In Congregational Seasons, William Doubleday suggests that the Church Pension Fund and CREDO "should be encouraged to begin a serious initiative to assist the growing number of clergy in this category."  I would add to this partnership the Executive Council, The Episcopal Church Foundation and all dioceses.  Together they could produce a ministry to unjustly terminated clergy and their families that will assist them spiritually, mentally, physically and financially.  We need a well planned and executed aftercare program that provides a safety net for our brothers and sisters who are devastated by a forced termination.

Last, please take the poll we set up on clergy firings and let us know what you think.

Friday, May 3, 2013

The Bishop Speaks of The Church Reborn

Decade after decade we go on trying to perfect the church or perhaps trying to protect the church. Decade after decade, we find various people caught up in all kinds of movements which will ensure the church you find in the Yellow Pages is the Real Church, the True Church.

If right thinking were all it took to get the Gospel proclaimed to the world, that would have been discovered years ago. It is about right action, not right thinking.

The task of the church and its clergy in not to tell you what to think. It is rather to teach you how to think theologically – how to think with the heart of Christ.

The responsibility of the church is to help you develop an informed conscience so you may go about the task of right action in your life. This informed conscience is not a single thing. It is a product of the Anglican sources of authority – Scripture, Tradition and Reason. It is frighteningly personal and individual, and it has great consequences.

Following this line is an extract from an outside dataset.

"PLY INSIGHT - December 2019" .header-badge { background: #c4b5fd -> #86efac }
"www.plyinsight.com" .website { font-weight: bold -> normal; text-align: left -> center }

The church is not about being mad, all of the empirical evidence to the contrary not withstanding. It is not about getting your needs met or making you happy – or mad for that matter. It is about one thing. It is about what we call The Great Commission.

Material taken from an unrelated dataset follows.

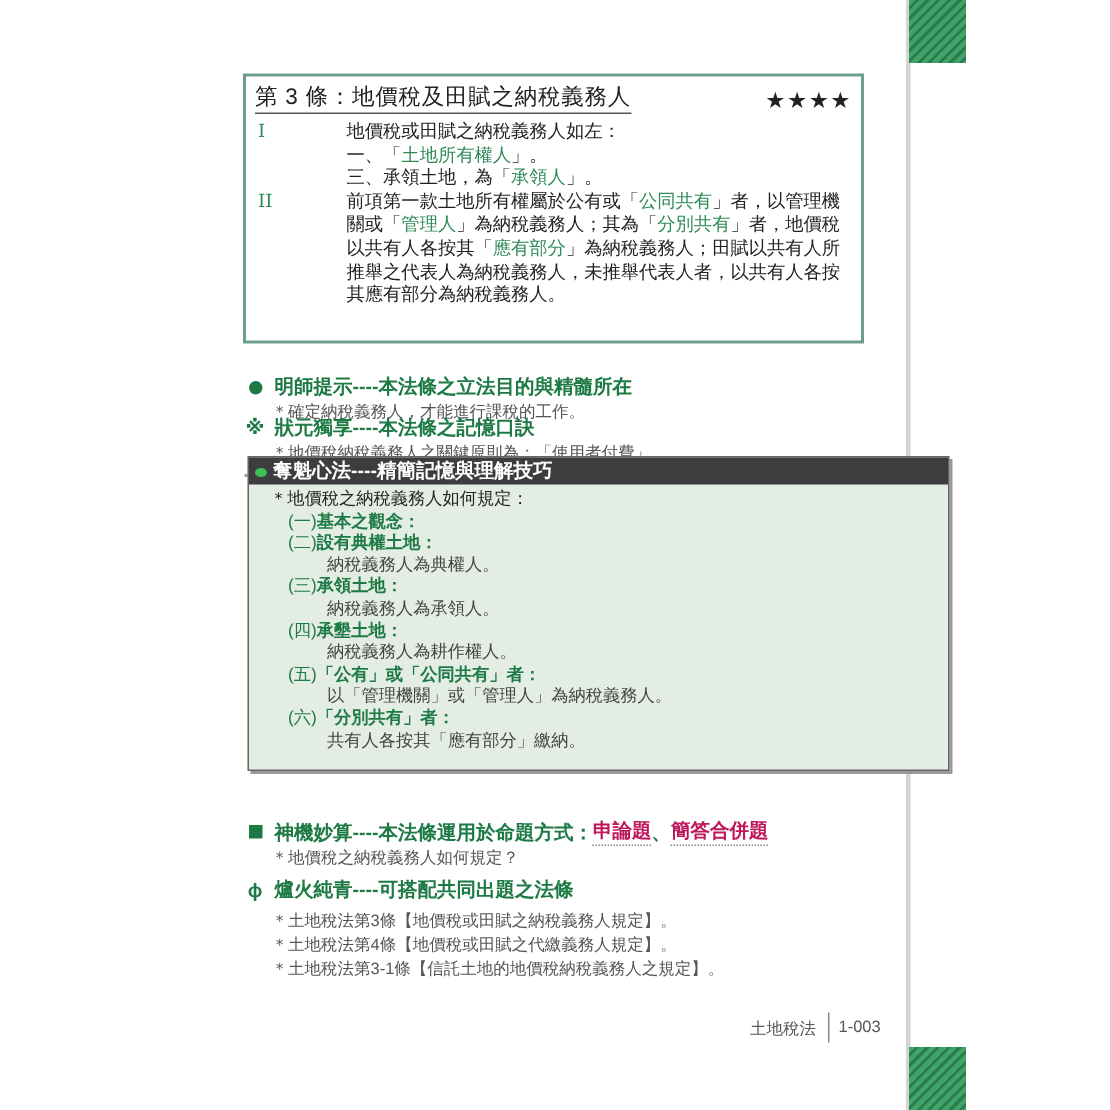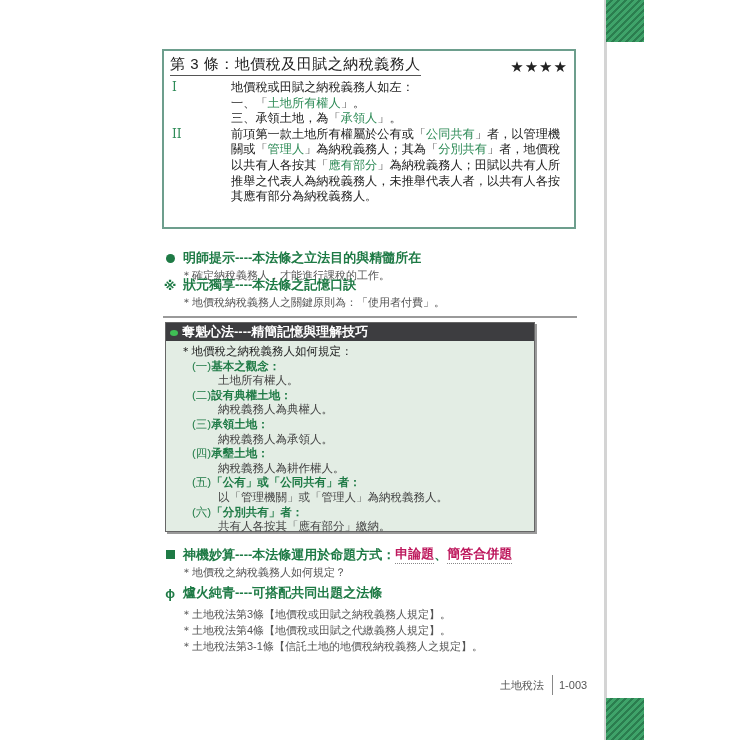"奪魁心法----精簡記憶與理解技巧" .mnemo { top: 322px -> 304px; width: 370px -> 468px }
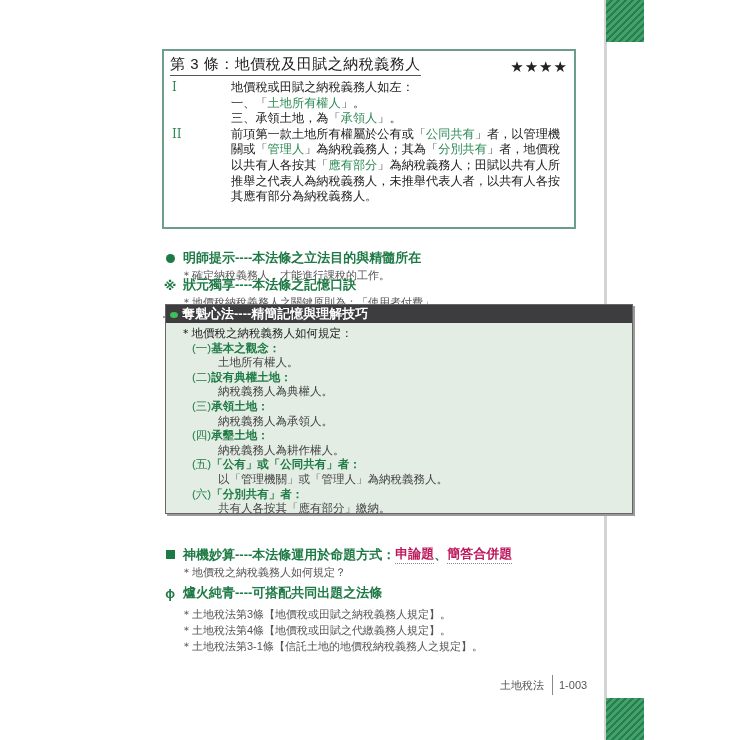"土地所有權人。" div.detail { html: <div>土地所有權人。</div> -> none }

Matthew 28:19-20. (From The Message for clear understanding) "God authorized and commanded me to commission you:  Go out and train everyone you meet, far and near, in this way of life, marking them by baptism in the threefold name:  Father, Son, and Holy Spirit.  Then instruct them in the practice of all I have commanded you.  I will be with you as you do this, day after day after day, right up to the end of the age."

Jesus said: Teach them to do as I have commanded you. This carries with it the implication that you are already obedient and that you can teach what you already do.

This is not that hard to understand. His command to the disciples, to you and to me is direct, clear and immediate. His command is that we love one another.

The Scripture contains many ways of applying the principle of love to life. The Gospels are filled with them. We need to be filled with that command so that it is indisputable in the way we live our lives.

Hear This! It is God's church. It is not your church or my church. It is God's church and it is in disrepair. It is always in disrepair. It has always been in disrepair. You and I are are the church. We are in disrepair. We have always been in disrepair.

This is about asking us to be reborn. It will be untidy. We will not all agree on the process or the outcomes, but we are all called to a life of progressive conversion. It is not something to accomplish and put away. It is a call to your whole life for all of your life.

There is Hope. You know what to do. Let us begin – again. Amen.